4. En vertu des dispositions citées au point précédent, le collège des médecins de l'Office français de l'immigration et de l'intégration, dont l'avis est requis préalablement à la décision du préfet relative à la délivrance de la carte de séjour prévue à l'article L. 425-9 du code de l'entrée et du séjour des étrangers et du droit d'asile, doit émettre son avis dans les conditions fixées par l'arrêté du 27 décembre 2016 cité au point précédent, au vu notamment du rapport médical établi par un médecin de l'Office français de l'immigration et de l'intégration. S'il est saisi, à l'appui de conclusions tendant à l'annulation de la décision de refus, d'un moyen relatif à l'état de santé du demandeur, aux conséquences de l'interruption de sa prise en charge médicale ou à la possibilité pour lui d'en bénéficier effectivement dans le pays dont il est originaire, il appartient au juge administratif de prendre en considération l'avis médical rendu par le collège des médecins de l'Office français de l'immigration et de l'intégration. Si le demandeur entend contester le sens de cet avis, il appartient à lui seul de lever le secret relatif aux informations médicales qui le concernent, afin de permettre au juge de se prononcer en prenant en considération l'ensemble des éléments pertinents, notamment l'entier dossier du rapport médical au vu duquel s'est prononcé le collège des médecins de l'Office français de l'immigration et de l'intégration, en sollicitant sa communication, ainsi que les éléments versés par le demandeur au débat contradictoire.

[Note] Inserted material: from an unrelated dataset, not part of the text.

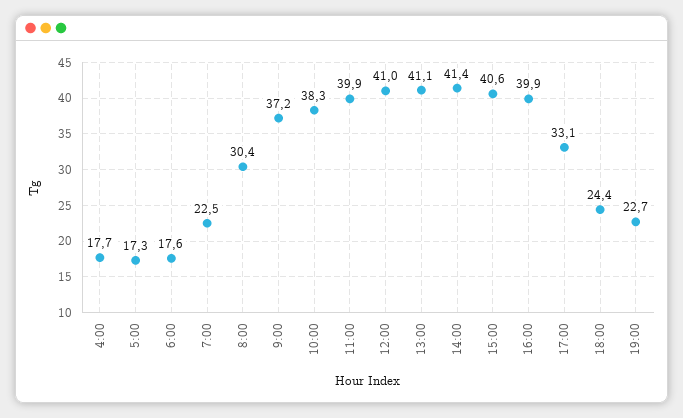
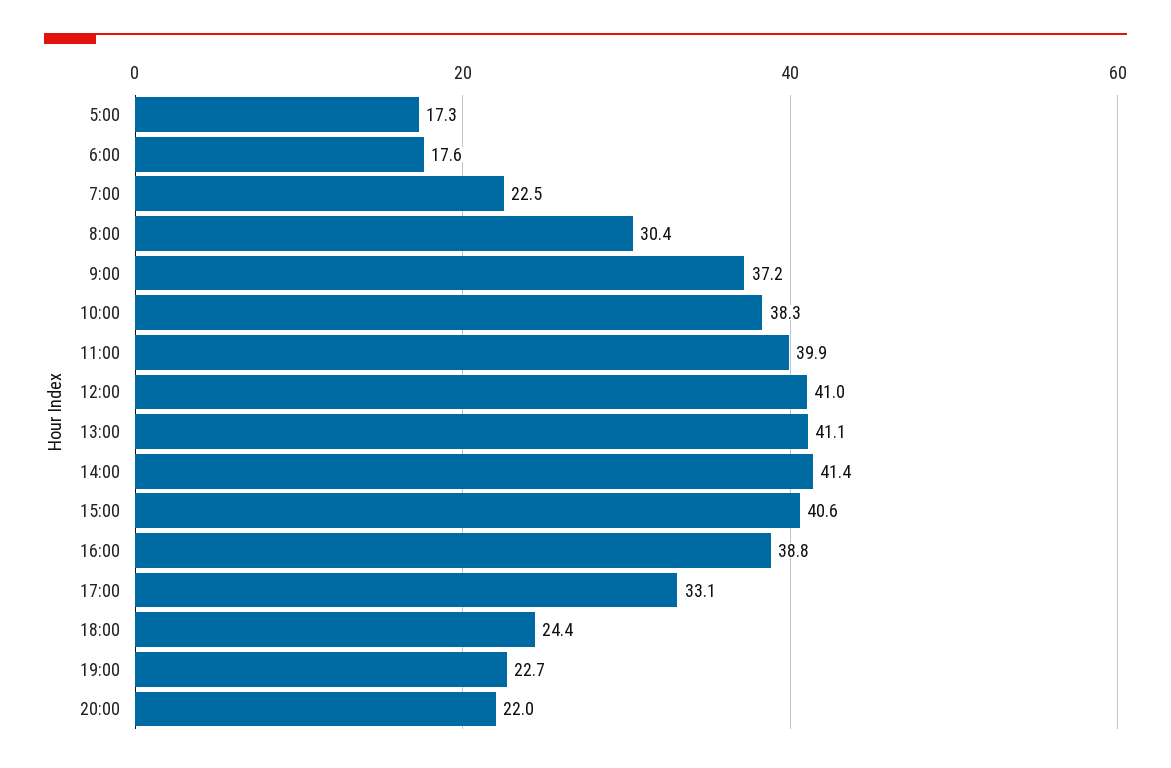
4:00: 17.7 -> none
16:00: 39.9 -> 38.8
20:00: none -> 22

5. Pour rejeter la demande de Mme A... B..., le préfet de l'Indre a retenu, d'une part, que la demande de titre de séjour qu'elle a présentée pour raisons de santé n'était accompagnée d'aucun justificatif médical et d'aucune argumentation visant à démontrer une vulnérabilité particulière et, d'autre part, que le collège de médecins de l'Office français de l'immigration et de l'intégration a retenu, par un avis du 26 avril 2021, que son état de santé nécessitait une poursuite des soins médicaux qui lui étaient prodigués en France pour une durée limitée à trois mois, délai qui était largement écoulé à la date de l'arrêté litigieux qui a été édicté le 30 septembre 2022. Au soutien de sa demande, Mme A... B... produit, pour la première fois en appel, quelques éléments relatifs à sa situation médicale qui sont toutefois tous antérieurs à l'avis émis par le collège de médecins de l'Office français de l'immigration et de l'intégration que le préfet n'était pas tenu de lui communiquer et qui ne sauraient permettre de démontrer que son état de santé justifiait, à la date de l'arrêté attaqué, la délivrance d'un titre de séjour sur le fondement des dispositions précitées de l'article L. 425-9 du code de l'entrée et du séjour des étrangers et du droit d'asile.

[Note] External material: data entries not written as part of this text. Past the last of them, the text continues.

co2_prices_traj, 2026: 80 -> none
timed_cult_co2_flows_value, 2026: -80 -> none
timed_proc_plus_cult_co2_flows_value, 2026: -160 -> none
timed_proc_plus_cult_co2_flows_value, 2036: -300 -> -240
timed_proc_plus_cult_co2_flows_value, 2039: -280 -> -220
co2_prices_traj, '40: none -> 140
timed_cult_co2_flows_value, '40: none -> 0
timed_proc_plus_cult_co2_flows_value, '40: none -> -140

6. Aux termes de l'article 8 de la convention européenne de sauvegarde des droits de l'homme et des libertés fondamentales : " Toute personne a droit au respect de sa vie privée et familiale, de son domicile et de sa correspondance. Il ne peut y avoir ingérence d'une autorité publique dans l'exercice de ce droit que pour autant que cette ingérence est prévue par la loi et qu'elle constitue une mesure qui, dans une société démocratique, est nécessaire à la sécurité nationale, à la sûreté publique, au bien-être économique du pays, à la défense de l'ordre et à la prévention des infractions pénales, à la protection de la santé ou de la morale, ou à la protection des droits et libertés d'autrui ". Aux termes de l'article L. 423-23 du code de l'entrée et du séjour des étrangers et du droit d'asile : " L'étranger qui n'entre pas dans les catégories prévues aux articles L. 423-1, L. 423-7, L. 423-14, L. 423-15, L. 423-21 et L. 423-22 ou dans celles qui ouvrent droit au regroupement familial, et qui dispose de liens personnels et familiaux en France tels que le refus d'autoriser son séjour porterait à son droit au respect de sa vie privée et familiale une atteinte disproportionnée au regard des motifs du refus, se voit délivrer une carte de séjour temporaire portant la mention " vie privée et familiale " d'une durée d'un an, sans que soit opposable la condition prévue à l'article L. 412-1. / Les liens mentionnés au premier alinéa sont appréciés notamment au regard de leur intensité, de leur ancienneté et de leur stabilité, des conditions d'existence de l'étranger, de son insertion dans la société française ainsi que de la nature de ses liens avec sa famille restée dans son pays d'origine. / L'insertion de l'étranger dans la société française est évaluée en tenant compte notamment de sa connaissance des valeurs de la République. "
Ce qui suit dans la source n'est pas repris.